Desperate for some semblance of normalcy Hercules marries a beautiful princess who bears him two sons. But his domestic bliss is short-lived. His nemesis Hera soon returns determined to make sure he never knows happiness. This time he'll transform him from family man to murderer by driving him mad.

She sends madness to him as he sleeps. And he, in his madness, believes that his wife and his children are his enemies. In the dead of night, Hercules commits an unspeakable horror. When Hercules wakes up from this madness, from this ravenous madness, he finds himself covered in the blood of his own family. He doesn't really even know that he's the one that did it. But nevertheless he has the blood stains on him, it is the physical mark of guilt. And this is the guilt he must bear.

And is from this horrible incident that the rest of Hercules' story unfolds. The strongest man on earth has slaughtered his entire family. When his blind rage subsides it is replaced with intense remorse, a horrible anguish that will plague him forever. The ancient Greeks called  this a "blood guilt". In antiquity a "blood-guilt" was understood to be a kind of curse that clung to you from the blood of the person whose murder you were involved in.

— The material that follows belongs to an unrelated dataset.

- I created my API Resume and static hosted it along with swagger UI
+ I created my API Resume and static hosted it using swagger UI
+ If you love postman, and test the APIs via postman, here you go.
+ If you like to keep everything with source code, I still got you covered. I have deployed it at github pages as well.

This is a little bit like a Christian penance where you do certain good acts on the earth in other to make up for bad things that you might have done. From here on, he's going to have to try to get rid of the stain of blood guilt from this horrible act. And this is the very pivot of Hercules' whole life. To purify his soul, Hercules will have to survive the most excruciating series of challenges ever confronted by man or the gods.

It is a journey that will take him across the Greek world and beyond and leave a trail of real evidence that sheds new light on the truth behind the myth. Mythology's superhero, Hercules, has just butchered his wife and children under a spell cast by his stepmother, Hera. Now, the strongest man on earth must atone for his crime. But he is lost.